At some point, when I was drunk enough not to remember people’s names anymore, one of the women came over to me and whispered in my ear. “Darlin’, do you know,” she crooned, “I mean, do you know, that Jesus has opened a door for you? Isn’t it amazing that a young woman like you, coming from where you’re from, ends up all the way over here? Honey, all you have to do is walk on through. You just walk on through that door to Jesus.”
All I could see were her enormous fake eyelashes, caked with mascara. Her face was very close to mine, and I felt at a loss for words, so I did my usual routine of smile and nod.
Heather drove us home in her father’s pickup truck, and I passed out happily in a king-sized bed. I didn’t dream, and this seemed the most striking thing about being away from home for the first time. It was as if the massive canvas of the desert had wiped my subconscious into a blank slate.
Before leaving for the airport, we went to visit Leann’s friend Patsy, who distributed a line of women’s clothing from her home. Heather needed a spring wardrobe to take back with her to New York.
Patsy’s husband, Mark, was a lawyer working in tandem with several thriving local industries and clearly supported his family quite comfortably, but there was a marked difference in the couple’s lifestyle compared with that of Heather’s family. Their house was much smaller and less ornate, with cheaper terra-cotta floors and tacky Southwestern decor. Heather’s mother had decorated their large and opulent house with the best of designer furnishings and fabrics, and I guess I had expected similar decor to be the standard for the rest of the local homes. But Patsy’s lawn was dry and had brown patches on it, and the trees sagged tragically, seeming near death. It must take a lot of water to keep a garden healthy in this dry, scalding region, and I assumed most people couldn’t afford the extra expense.

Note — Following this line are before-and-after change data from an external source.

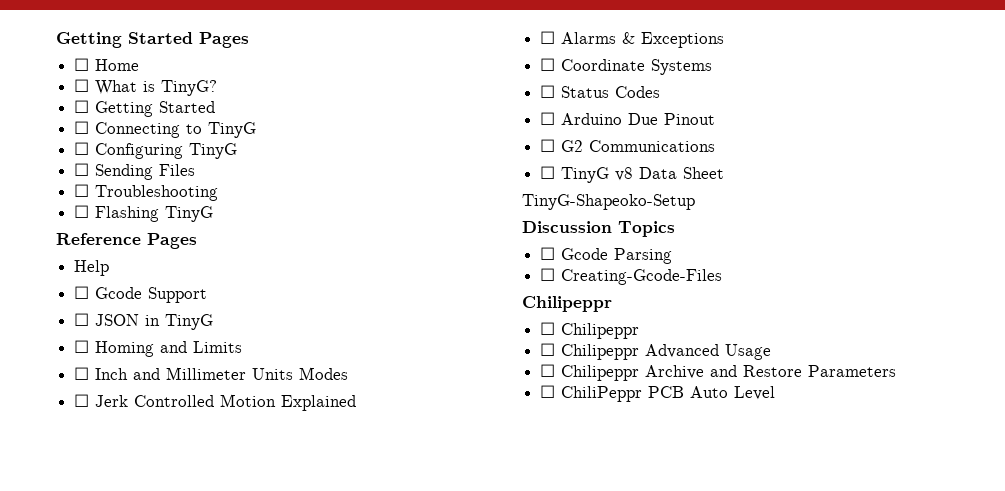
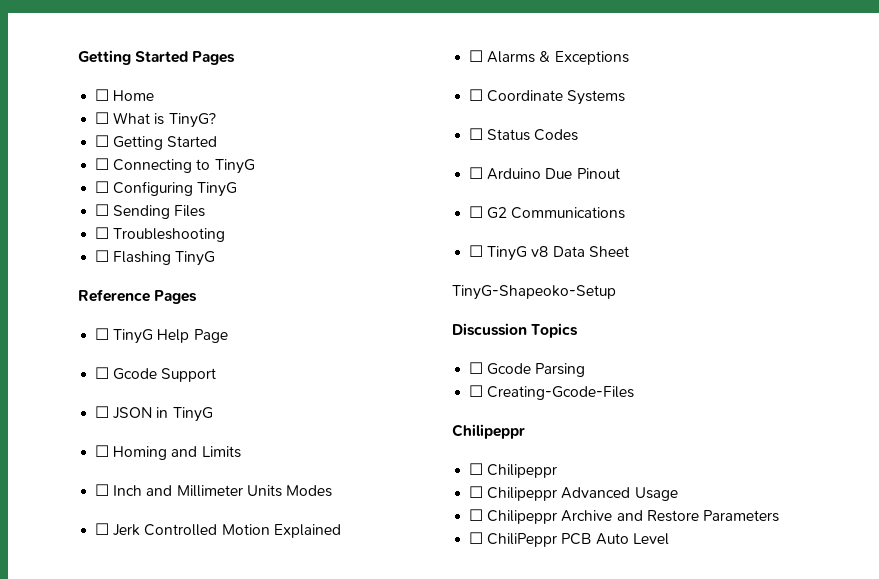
- Help
+ ☐ TinyG Help Page

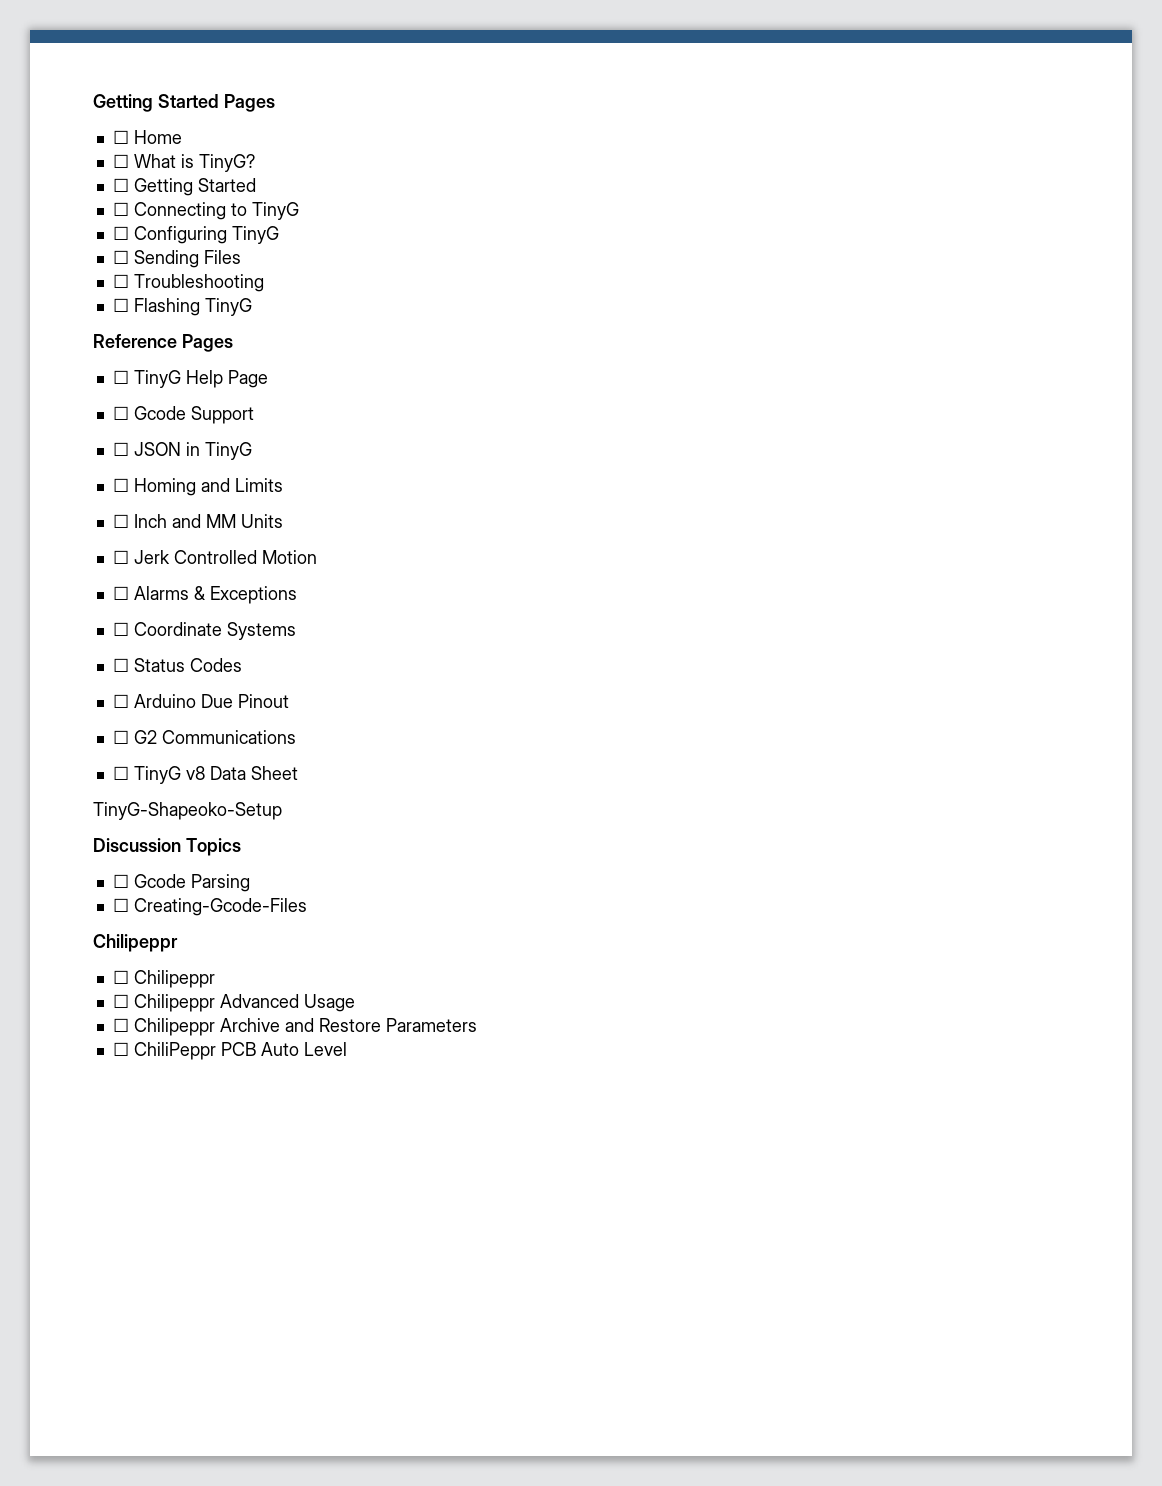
- ☐ Inch and Millimeter Units Modes
+ ☐ Inch and MM Units
- ☐ Jerk Controlled Motion Explained
+ ☐ Jerk Controlled Motion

Still, Patsy had the manner I was coming to expect from a Southern woman—incredibly bubbly and sociable, with an indefatigably cheerful attitude toward life. She also reminded me of the yenta stereotype; she was curious to the point of being nosy, and her eyes roved shamelessly over your face, as if trying to guess your thoughts. She insisted that I try on clothes even though I said I had no money to spend, and then asked me which was my favorite item.
“The green shorts?” I said.
She turned to her computer and typed something quickly. “Done,” she announced. “Green shorts, size six, shipped to Heather’s address in New York. She can give them to you when they arrive.”

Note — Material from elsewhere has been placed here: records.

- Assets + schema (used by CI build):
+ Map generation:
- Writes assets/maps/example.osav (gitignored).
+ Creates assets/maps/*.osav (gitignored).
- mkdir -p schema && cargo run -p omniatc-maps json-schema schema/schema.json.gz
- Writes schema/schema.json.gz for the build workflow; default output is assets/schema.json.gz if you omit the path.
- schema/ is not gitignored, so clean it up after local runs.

I was at a loss for words. I thanked her shyly and wandered out to explore the house while Heather finished selecting her wardrobe. In the kitchen I met Mark, who had come out of his office in search of a snack. He was a quiet, mellow man, in sharp contrast to his blond, bubble gum–popping wife, and a welcome relief from the constant chattiness I had been overwhelmed by since my arrival. However, like so many of his neighbors, he asked me the now-familiar question: “Have you accepted Jesus into your heart?”
They don’t prepare you, in politically liberal environments, for the possibility of meeting a devout Christian who’s not ignorant, sexist, racist, and the usual host of other insults I was accustomed to hearing lobbed. They don’t tell you how to make sense of a man with a kind face and an earnest manner who’s clearly concerned for your emotional and spiritual well-being and can’t bear the thought that you could be missing out on the peace he’s feeling, the peace he claims is right in front of you.
I was learning that Christians who smell a potential inductee have a universal method of seduction. They look at you like they’re reading a crystal ball and say, “You’re clearly chosen by God.” Man, you sure are special, they say. Why, it would be the greatest shame ever if someone as special as you had to miss out on salvation.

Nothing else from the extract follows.